Всё сделали быстро. Шин перерезал верёвку, а Ивор поймал тело и унёс с площади. Недалеко он оставил телегу, которую одолжил у бородача Торна, и положил Розалин туда среди грубых тканей и парусины. Шин запрыгнул следом. Ивор сел на место извозчика и дёрнул поводья.
Путь прошёл в темноте и безмолвии сквозь цокот копыт и поскрипывание телеги. Западные ворота всегда закрывали последними, и Ивор еле успел выехать из города, прежде чем тяжёлые створки сомкнулись за его спиной. Стражники не обратили на него внимания. Тут многие приходят в город днём на рынок, а вечерами возвращаются домой. Досматривать телегу тоже никто не стал, обычно осторожничают с тем, что привозят в столицу, а не увозят.
Ивор спиной чувстовал напряжение. Позади не доносилось ни звука, но мальчик сейчас точно раздавлен, несчастен и зол. Ивор сам помнил, каково это. Тогда его утешил Витарр и чувство общей потери со всеми, кто лишился друзей и родных. Но как утешить ребёнка, который сейчас смотрит на тело дорогого человека и борется с тем, чтобы зарыдать и прямо сейчас пойти убивать всех, кто встанет на пути?

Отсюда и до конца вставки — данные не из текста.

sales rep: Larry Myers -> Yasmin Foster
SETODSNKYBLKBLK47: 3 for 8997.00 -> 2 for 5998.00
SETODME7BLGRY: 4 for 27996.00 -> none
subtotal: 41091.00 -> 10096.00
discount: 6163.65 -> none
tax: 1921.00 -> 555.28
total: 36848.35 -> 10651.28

— У вас такие же обычаи похорон, как у нас? — тихо спросил Ивор, когда они выехали на тропинку, ведущую к кладбищу.
Мальчик не отвечал. Только сидел возле сестры тихий как мышь, понурый как само кладбище.

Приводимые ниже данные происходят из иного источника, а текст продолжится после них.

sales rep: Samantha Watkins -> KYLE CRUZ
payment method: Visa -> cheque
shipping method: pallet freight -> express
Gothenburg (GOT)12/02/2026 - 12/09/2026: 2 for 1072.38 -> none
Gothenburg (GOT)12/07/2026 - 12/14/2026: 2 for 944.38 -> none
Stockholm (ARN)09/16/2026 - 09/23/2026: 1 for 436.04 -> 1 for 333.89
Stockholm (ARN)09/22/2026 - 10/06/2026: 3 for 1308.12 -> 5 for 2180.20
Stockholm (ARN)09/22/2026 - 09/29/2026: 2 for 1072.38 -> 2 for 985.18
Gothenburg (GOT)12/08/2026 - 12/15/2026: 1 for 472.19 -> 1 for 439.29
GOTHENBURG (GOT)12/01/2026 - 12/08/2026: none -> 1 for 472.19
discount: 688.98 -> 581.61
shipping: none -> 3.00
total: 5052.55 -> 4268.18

Ивор не настаивал на немедленном ответе. Сколько он повидал людей, раздавленных горем? Скольких из них они с Витарром сплотили, дали новую цель? Теперь этот мальчик… Может, это Робер даёт шанс спасти одну жизнь? На этот раз правильно спасти, чтобы мальчика не постигла судьба Деша?
Кладбище представляло собой поле разномастных камней-надгробий. Мрачное и печальное в траурной вуали ночи. У некоторых могил иногда можно встретить зажжённую свечу — так люди давали богам знать, что к ним идёт ещё одна душа… или ушла давным-давно. Конечно, ни мёртвые, ни боги живым не отвечали.

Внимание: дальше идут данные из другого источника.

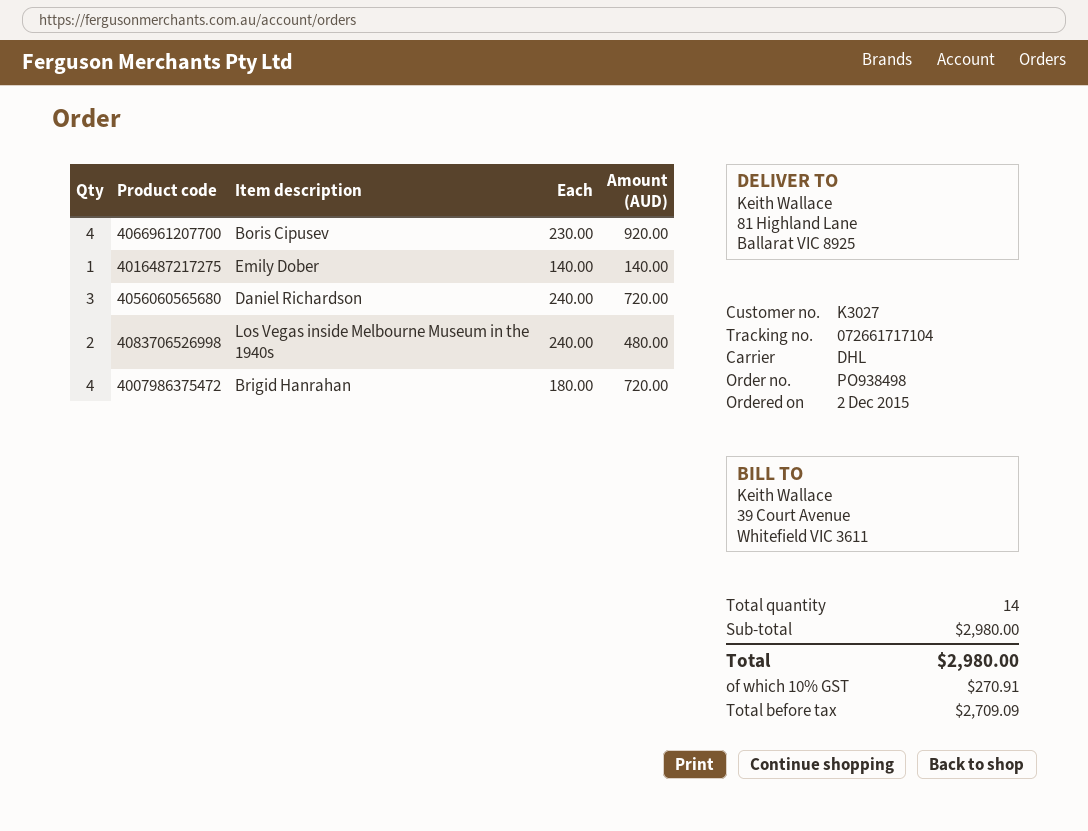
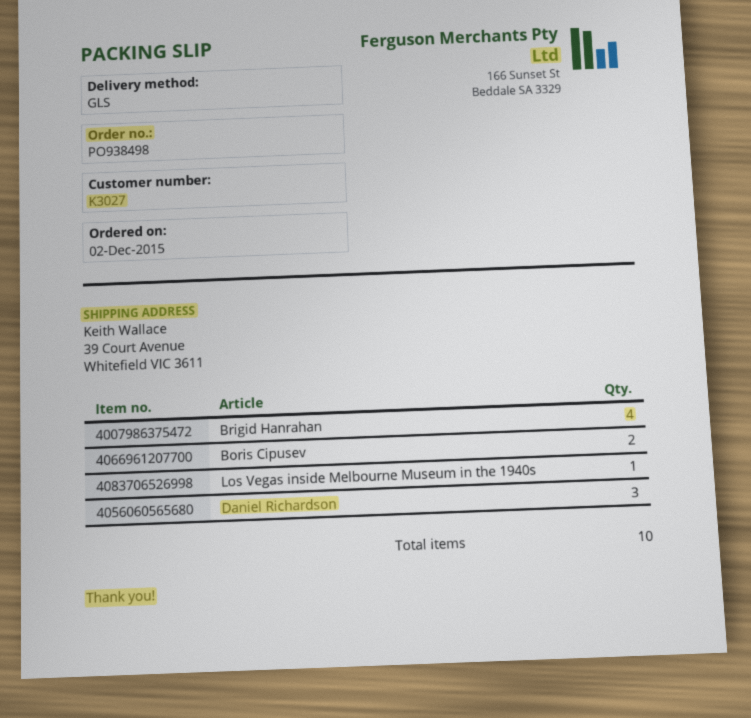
shipping method: DHL -> GLS
ship to: 81 Highland Lane, Ballarat VIC 8925 -> 39 Court Avenue, Whitefield VIC 3611
Boris Cipusev: 4 -> 2
Emily Dober: 1 -> none
Los Vegas inside Melbourne Museum in the 1940s: 2 -> 1
total quantity: 14 -> 10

Кладбище разрасталось без чьего-либо контроля и разрешения, и за ним не следили. Возможно, через несколько десятков лет оно разрастётся настолько, что упрётся в лесные болота. Уже сейчас воздух тут ощущался влажным и тяжёлым.
Склепы для знати располагались ближе к городу. Их окружала кованая ограда, а садовники не давали камням зарасти плющом и сорняками. За пределами ухоженных стен мир живых и мёртвых предоставлен сам себе.
Ивор положил тело Розалин на землю и начал копать взятой с собой лопатой. Мальчик шептал имя сестры. Словно молил её очнуться, встать, вернуться к нему. Не желал опускать её тело в сырую землю. Чем глубже Ивор копал могилу, тем сильнее молился мальчик, словно мог успеть оживить сестру до того, как ляжет последняя горсть земли. Но так не бывает.
— Парень. Ей уже не помочь. Давай помолимся вместе за Розалин? Если хочешь, закажем у жрецов обряд памяти, чтобы боги не забывали её имя? Или что у вас там положено?
— Что ты знаешь про неё? — зло проговорил мальчик и снова сжал руки в кулаки.
Однако не стал мешать, когда Ивор положил тело в могилу. Всхлипнув в последний раз, он прижал к себе тонкий браслет с колокольчиком и сам столкнул гору земли в яму. Засыпал тело любимой сестры. Попрощался. Выбрал камень и прикатил к могиле. Под тоскливый завывающий ветер искал по всему кладбищу синие розы, ну хоть просто цветы, но не нашёл ни одного.